▶ **Task objective**: The material below contains a line with "[204,369,911,390] [25,402,284,421] item()*, $seed" and a line with "[37,600,158,615] Result:120 //". Copy exactly those two lines and all lines between them.

▶ **Input for this task**:
***

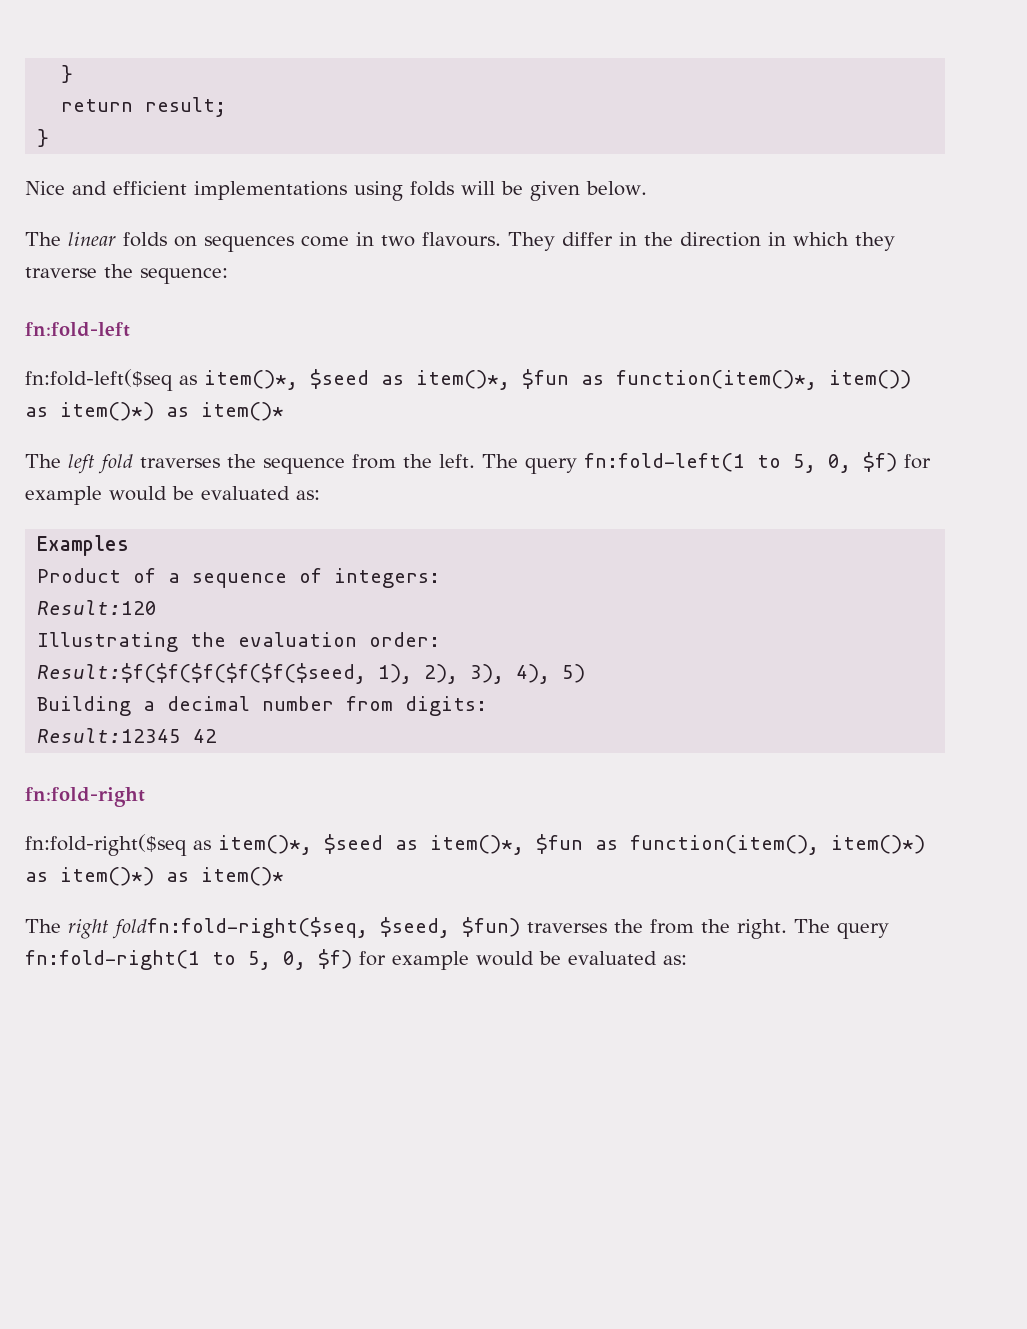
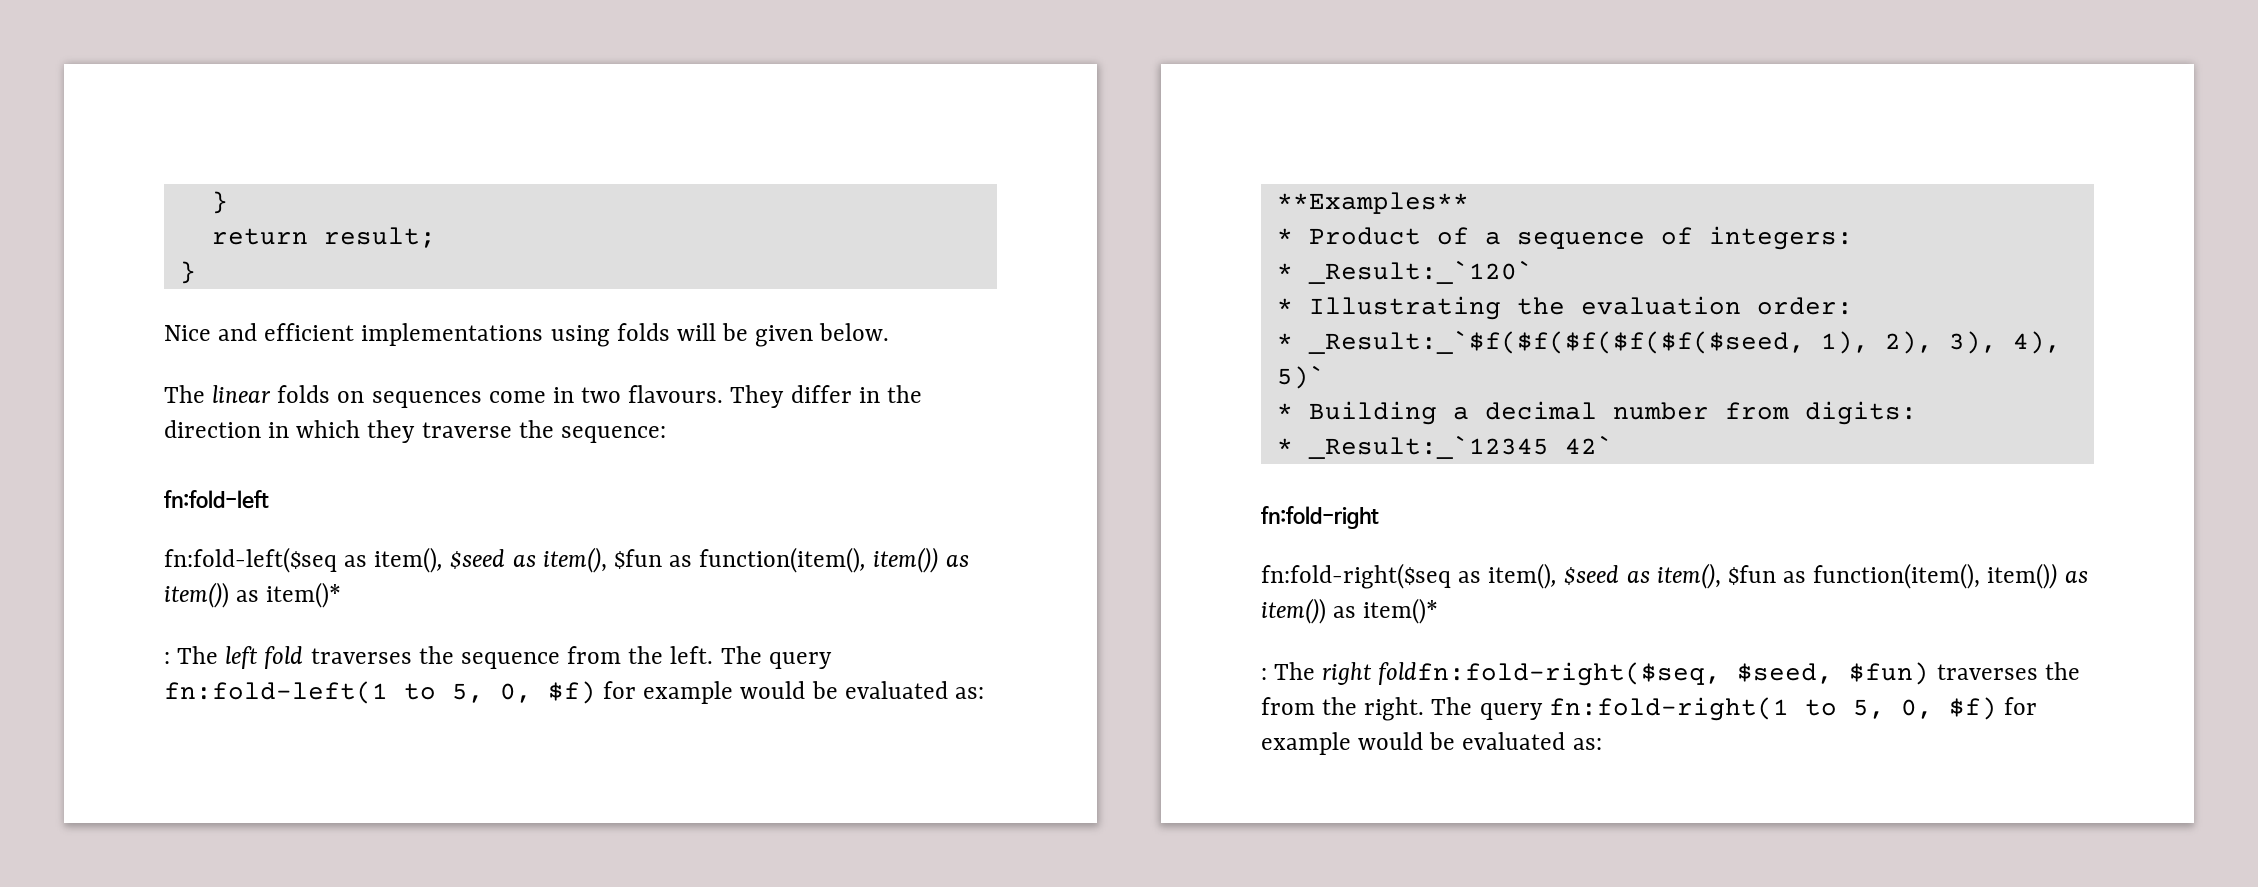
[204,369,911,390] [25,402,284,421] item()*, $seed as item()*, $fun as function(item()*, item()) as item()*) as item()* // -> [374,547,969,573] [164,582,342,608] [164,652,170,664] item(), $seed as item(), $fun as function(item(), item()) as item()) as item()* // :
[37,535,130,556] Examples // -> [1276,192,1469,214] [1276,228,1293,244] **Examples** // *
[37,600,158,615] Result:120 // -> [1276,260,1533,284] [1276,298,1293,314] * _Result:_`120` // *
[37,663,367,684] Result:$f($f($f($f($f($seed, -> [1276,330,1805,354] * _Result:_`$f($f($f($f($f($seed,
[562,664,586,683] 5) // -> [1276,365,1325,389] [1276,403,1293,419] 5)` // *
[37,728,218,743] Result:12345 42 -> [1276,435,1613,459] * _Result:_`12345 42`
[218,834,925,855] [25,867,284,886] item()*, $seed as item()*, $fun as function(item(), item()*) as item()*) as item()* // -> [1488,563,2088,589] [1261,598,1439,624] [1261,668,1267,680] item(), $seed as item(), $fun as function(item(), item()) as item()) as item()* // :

***

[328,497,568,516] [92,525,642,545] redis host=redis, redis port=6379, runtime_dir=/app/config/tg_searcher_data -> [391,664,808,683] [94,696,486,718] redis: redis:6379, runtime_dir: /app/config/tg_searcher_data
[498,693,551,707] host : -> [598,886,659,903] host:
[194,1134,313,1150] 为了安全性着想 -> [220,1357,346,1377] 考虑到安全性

***

▶ **Solution**:
[204,369,911,390] [25,402,284,421] item()*, $seed as item()*, $fun as function(item()*, item()) as item()*) as item()* // -> [374,547,969,573] [164,582,342,608] [164,652,170,664] item(), $seed as item(), $fun as function(item(), item()) as item()) as item()* // :
[37,535,130,556] Examples // -> [1276,192,1469,214] [1276,228,1293,244] **Examples** // *
[37,600,158,615] Result:120 // -> [1276,260,1533,284] [1276,298,1293,314] * _Result:_`120` // *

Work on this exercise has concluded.